Infidelity,
Infertility and Adultery- The Elephant in The Room
Disclaimer:
This post contains graphic descriptions of sexual acts and hence is not
suitable for those below 18 years or for prudes.
This post is going to be about the elephant
in the room, more specifically in the bedroom- that big hefty animal looming
over the bed but which no one talks about loudly. Yes, this post is about that
most delicate of issues which affects a relationship - sexual compatibility
between couples. Now that the brief explanation for the title is out of the way
let’s get to the actual story.
For the past three days I was temporarily
loaned out to a different hospital – don’t ask me why because it’s a state
secret. Which meant that the regulars there didn’t trust me (and others like
me) enough to allow us to work with their patients. Which in turn meant that I
had plenty of time on my hand to catch up with a few other friends who were in
the same situation. In particular a friend of mine I hadn’t stayed in touch with
much for the past couple of years, ever since he got married, for as everyone
knows, when once a guy marries he is lost to the brotherhood of the single men
and gradually avoids all his single friends preferring instead to hang out in
couples groups.
Anyway I was meeting this guy after a long
time and we swapped updates on our respective life stories- mine was easily
told as it was just a single line - no I am still single and yes I still
haven’t found any girl willing to go long term with me. But his story kept
changing over the course of the two days with each telling adding new details.

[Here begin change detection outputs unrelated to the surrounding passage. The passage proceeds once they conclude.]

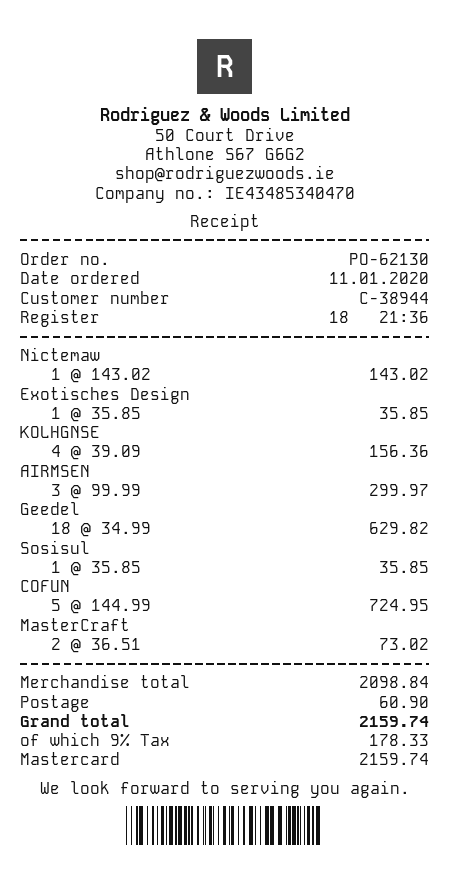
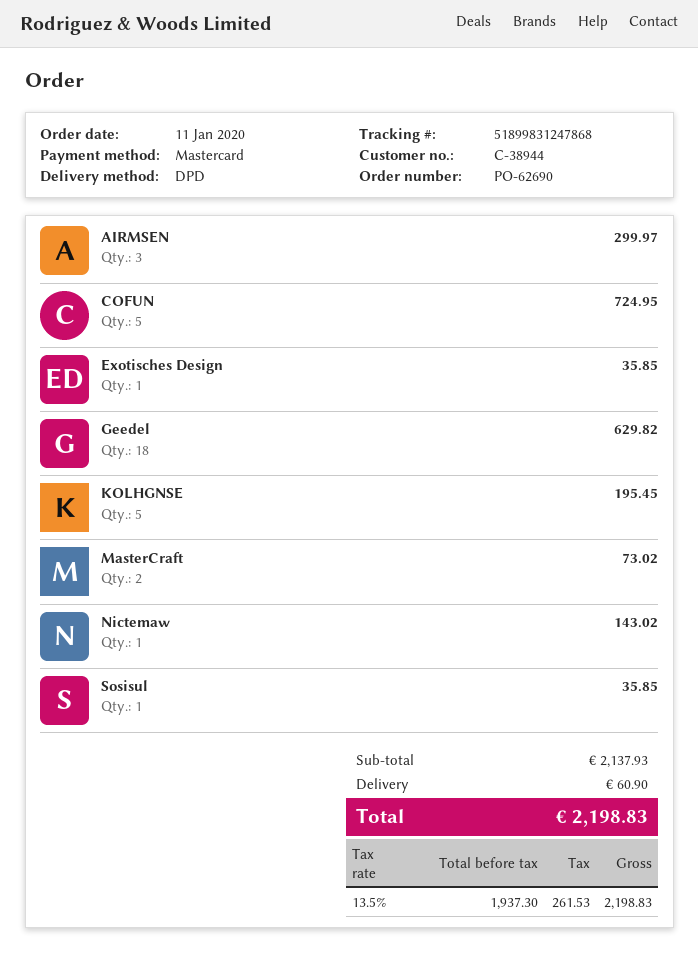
order number: PO-62130 -> PO-62690
KOLHGNSE: 4 for 156.36 -> 5 for 195.45
subtotal: 2098.84 -> 2137.93
tax: 9% = 178.33 -> 13.5% = 261.53
total: 2159.74 -> 2198.83

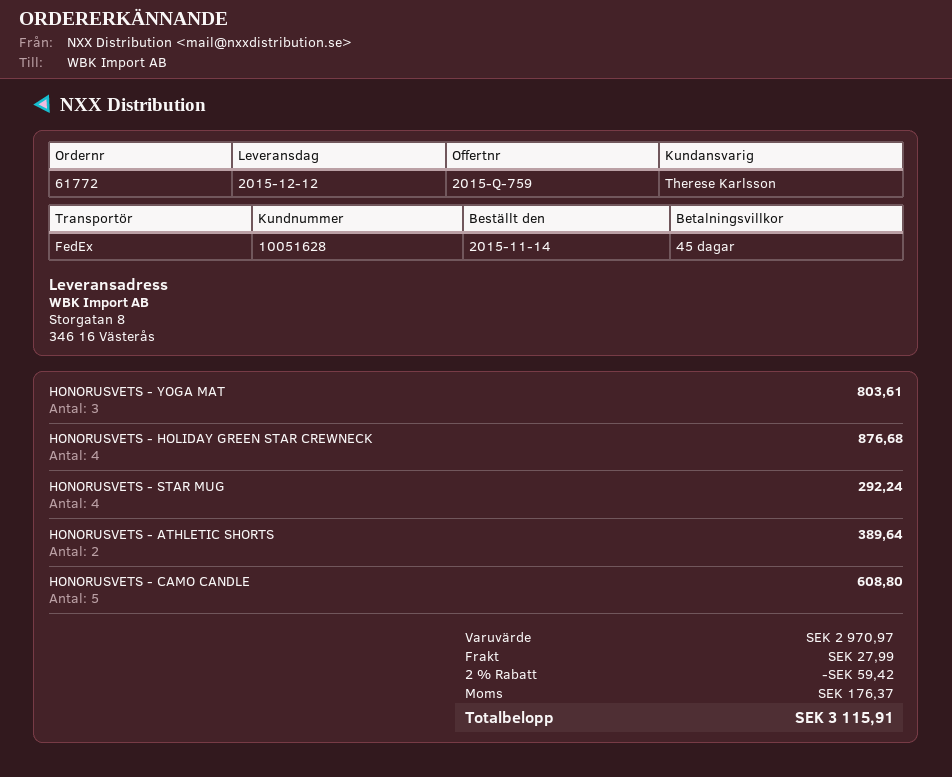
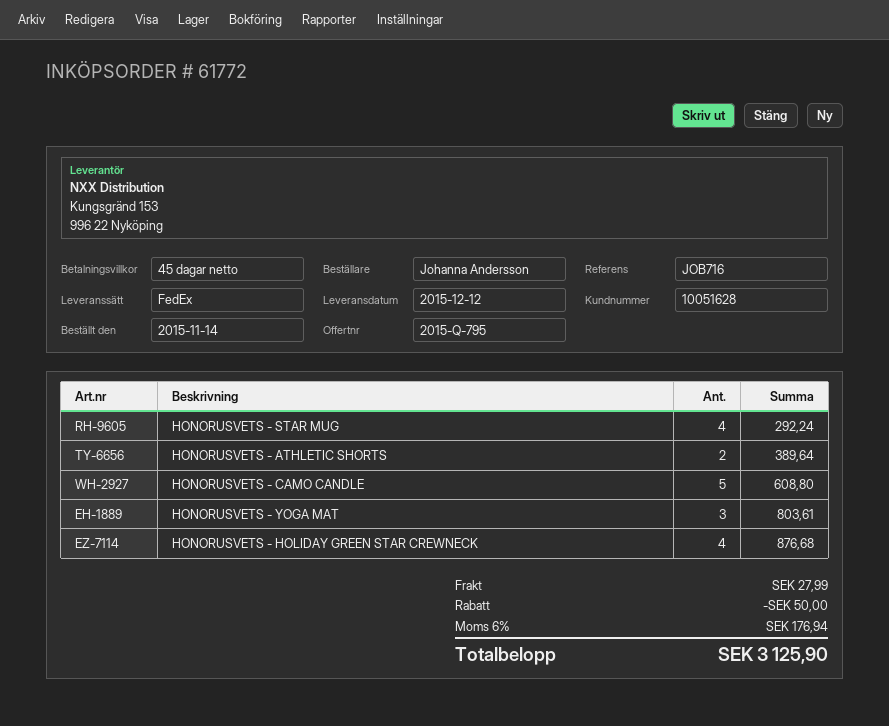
quote number: 2015-Q-759 -> 2015-Q-795
discount: 59.42 -> 50.00
tax: 176.37 -> 176.94
total: 3115.91 -> 3125.90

At first he said he was happily married and enjoying life and even though he
had no kids yet it was all planned for. And then as he drifted over other
topics and came back again to his life he slow started dropping hints about
trouble in paradise. As one of my characteristic habits in life is never to
force a story out of anyone but wait for them to tell it their own way at their
own time, he slowly came around to confessing that he was halfway through a
divorce and the reason for it was sexual incompatibility between him and his
soon to be ex-wife.
Now sexual incompatibility between married
couples is often the elephant in the room when it comes to most divorces. People
may say a lot of causes and give a lot of reasons later on for why it didn’t
work but underlying all that is often the simple fact that the two persons
sexual appetites didn’t match. In the case of my friend it was the simple fact
that his wife didn’t factor in the need for sex of a virile thirty year old.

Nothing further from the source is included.